BEGIN
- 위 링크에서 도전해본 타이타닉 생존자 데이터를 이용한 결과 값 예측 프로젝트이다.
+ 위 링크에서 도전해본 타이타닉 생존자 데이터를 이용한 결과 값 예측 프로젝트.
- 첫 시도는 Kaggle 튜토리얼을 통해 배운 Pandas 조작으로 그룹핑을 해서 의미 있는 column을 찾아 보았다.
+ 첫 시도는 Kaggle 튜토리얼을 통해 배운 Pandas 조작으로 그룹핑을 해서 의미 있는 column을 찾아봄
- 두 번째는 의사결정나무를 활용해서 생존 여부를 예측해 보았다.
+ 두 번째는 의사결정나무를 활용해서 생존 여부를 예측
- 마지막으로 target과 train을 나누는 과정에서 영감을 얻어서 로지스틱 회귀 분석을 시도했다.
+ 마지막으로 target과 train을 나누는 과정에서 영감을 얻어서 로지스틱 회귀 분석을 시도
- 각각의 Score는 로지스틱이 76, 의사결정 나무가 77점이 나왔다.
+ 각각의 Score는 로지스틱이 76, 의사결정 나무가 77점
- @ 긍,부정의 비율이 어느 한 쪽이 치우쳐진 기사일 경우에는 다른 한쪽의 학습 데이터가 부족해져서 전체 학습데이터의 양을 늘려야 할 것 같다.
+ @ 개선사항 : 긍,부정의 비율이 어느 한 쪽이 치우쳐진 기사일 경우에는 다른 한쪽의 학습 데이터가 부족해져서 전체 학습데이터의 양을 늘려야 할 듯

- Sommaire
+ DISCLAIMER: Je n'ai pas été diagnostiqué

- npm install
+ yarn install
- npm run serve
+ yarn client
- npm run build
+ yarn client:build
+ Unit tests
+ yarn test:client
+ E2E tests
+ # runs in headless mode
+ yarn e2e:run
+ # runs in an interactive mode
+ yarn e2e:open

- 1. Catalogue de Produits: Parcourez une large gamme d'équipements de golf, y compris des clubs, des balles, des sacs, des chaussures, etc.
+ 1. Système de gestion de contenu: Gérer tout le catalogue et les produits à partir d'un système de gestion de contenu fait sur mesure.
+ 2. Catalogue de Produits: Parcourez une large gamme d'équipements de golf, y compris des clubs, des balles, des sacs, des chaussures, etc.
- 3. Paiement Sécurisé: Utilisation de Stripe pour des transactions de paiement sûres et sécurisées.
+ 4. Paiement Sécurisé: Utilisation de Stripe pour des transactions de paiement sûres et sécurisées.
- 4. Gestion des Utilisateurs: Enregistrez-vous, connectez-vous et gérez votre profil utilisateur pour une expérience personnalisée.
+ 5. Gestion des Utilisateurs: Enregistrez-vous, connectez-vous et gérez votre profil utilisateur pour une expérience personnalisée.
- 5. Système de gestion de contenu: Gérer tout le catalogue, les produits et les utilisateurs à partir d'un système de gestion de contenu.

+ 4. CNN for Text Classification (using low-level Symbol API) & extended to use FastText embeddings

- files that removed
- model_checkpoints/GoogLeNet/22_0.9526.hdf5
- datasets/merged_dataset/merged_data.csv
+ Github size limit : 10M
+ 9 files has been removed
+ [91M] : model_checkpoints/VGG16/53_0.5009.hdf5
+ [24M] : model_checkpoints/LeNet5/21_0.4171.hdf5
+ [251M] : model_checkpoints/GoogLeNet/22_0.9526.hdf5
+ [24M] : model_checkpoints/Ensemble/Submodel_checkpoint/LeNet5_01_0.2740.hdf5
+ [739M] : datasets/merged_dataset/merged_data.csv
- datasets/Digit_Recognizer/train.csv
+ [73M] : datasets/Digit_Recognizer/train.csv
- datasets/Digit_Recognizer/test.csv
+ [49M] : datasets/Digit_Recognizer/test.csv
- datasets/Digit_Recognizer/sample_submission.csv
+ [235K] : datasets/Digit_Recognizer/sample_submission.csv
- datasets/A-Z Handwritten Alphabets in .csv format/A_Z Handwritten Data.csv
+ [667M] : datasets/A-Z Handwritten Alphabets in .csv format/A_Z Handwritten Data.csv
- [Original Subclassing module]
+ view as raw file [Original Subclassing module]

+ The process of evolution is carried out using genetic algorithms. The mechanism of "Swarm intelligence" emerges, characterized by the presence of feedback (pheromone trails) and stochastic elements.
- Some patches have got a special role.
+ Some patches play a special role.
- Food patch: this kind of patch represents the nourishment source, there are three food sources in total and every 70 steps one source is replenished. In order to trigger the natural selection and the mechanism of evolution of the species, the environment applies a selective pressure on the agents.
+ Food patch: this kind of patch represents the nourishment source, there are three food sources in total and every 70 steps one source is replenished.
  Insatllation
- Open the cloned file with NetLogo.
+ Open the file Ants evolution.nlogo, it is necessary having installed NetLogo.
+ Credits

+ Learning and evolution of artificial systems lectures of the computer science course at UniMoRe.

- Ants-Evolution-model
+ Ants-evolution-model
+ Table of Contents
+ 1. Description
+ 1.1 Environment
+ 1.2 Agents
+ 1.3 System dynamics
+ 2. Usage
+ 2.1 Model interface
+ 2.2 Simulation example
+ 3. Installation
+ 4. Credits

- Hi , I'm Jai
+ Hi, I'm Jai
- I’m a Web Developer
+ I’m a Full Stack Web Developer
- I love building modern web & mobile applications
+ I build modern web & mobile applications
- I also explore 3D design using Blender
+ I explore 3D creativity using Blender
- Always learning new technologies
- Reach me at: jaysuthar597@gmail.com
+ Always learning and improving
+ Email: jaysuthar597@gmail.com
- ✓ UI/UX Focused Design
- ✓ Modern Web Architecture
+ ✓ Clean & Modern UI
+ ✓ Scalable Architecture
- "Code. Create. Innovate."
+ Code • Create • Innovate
END
### What the task requires
Working from the entries above, find every line in which the word "tout" occurs and copy it.

### Output for this exercise
+ 1. Système de gestion de contenu: Gérer tout le catalogue et les produits à partir d'un système de gestion de contenu fait sur mesure.
- 5. Système de gestion de contenu: Gérer tout le catalogue, les produits et les utilisateurs à partir d'un système de gestion de contenu.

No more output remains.